#### Problem description
If an entry holds a picture, leave the picture out and copy the rest exactly.
====== Exercise inputs
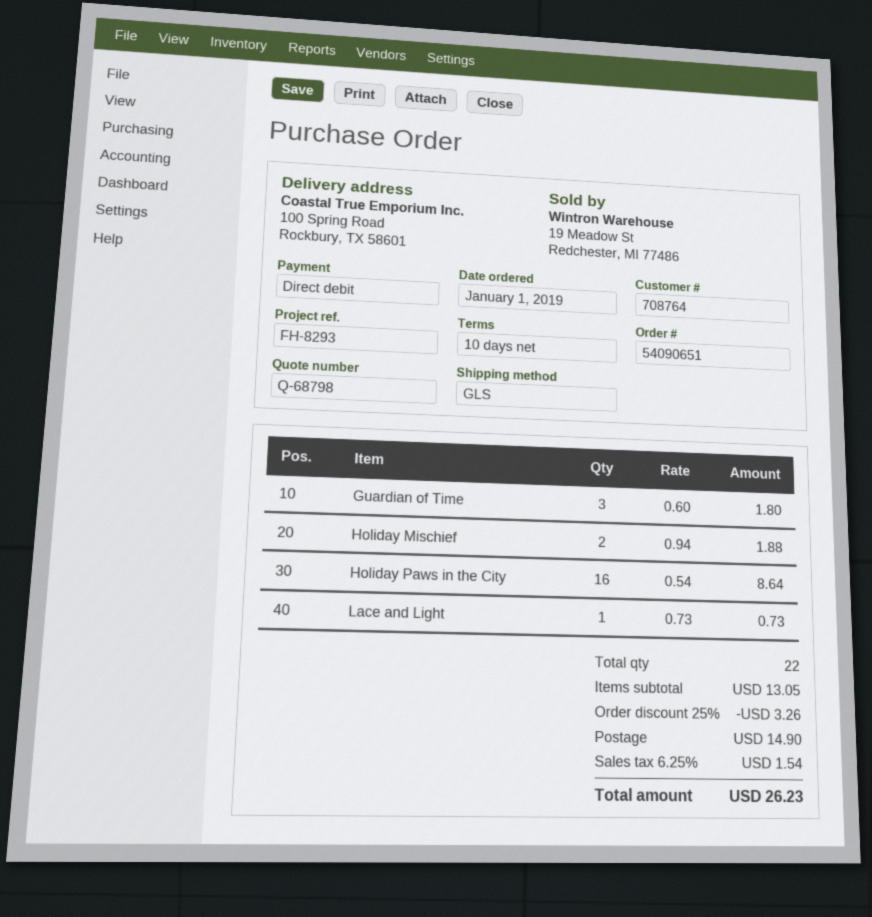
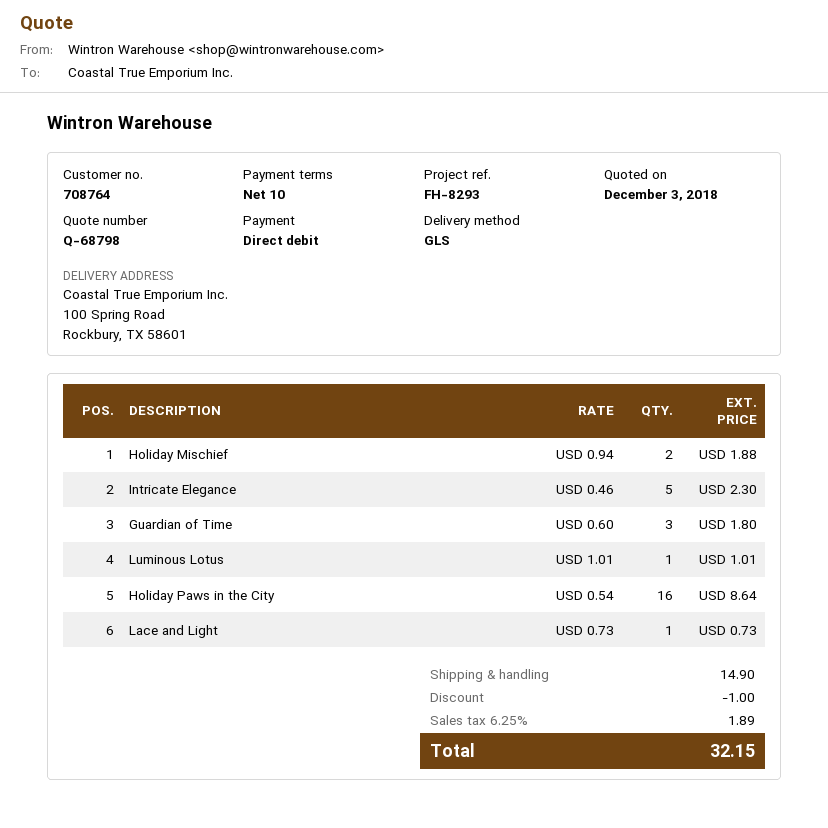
Intricate Elegance: none -> 5 x 0.46 = 2.30
Luminous Lotus: none -> 1 x 1.01 = 1.01
discount: 3.26 -> 1.00
tax: 6.25% = 1.54 -> 6.25% = 1.89
total: 26.23 -> 32.15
============
#### Your response
Intricate Elegance: none -> 5 x 0.46 = 2.30
Luminous Lotus: none -> 1 x 1.01 = 1.01
discount: 3.26 -> 1.00
tax: 6.25% = 1.54 -> 6.25% = 1.89
total: 26.23 -> 32.15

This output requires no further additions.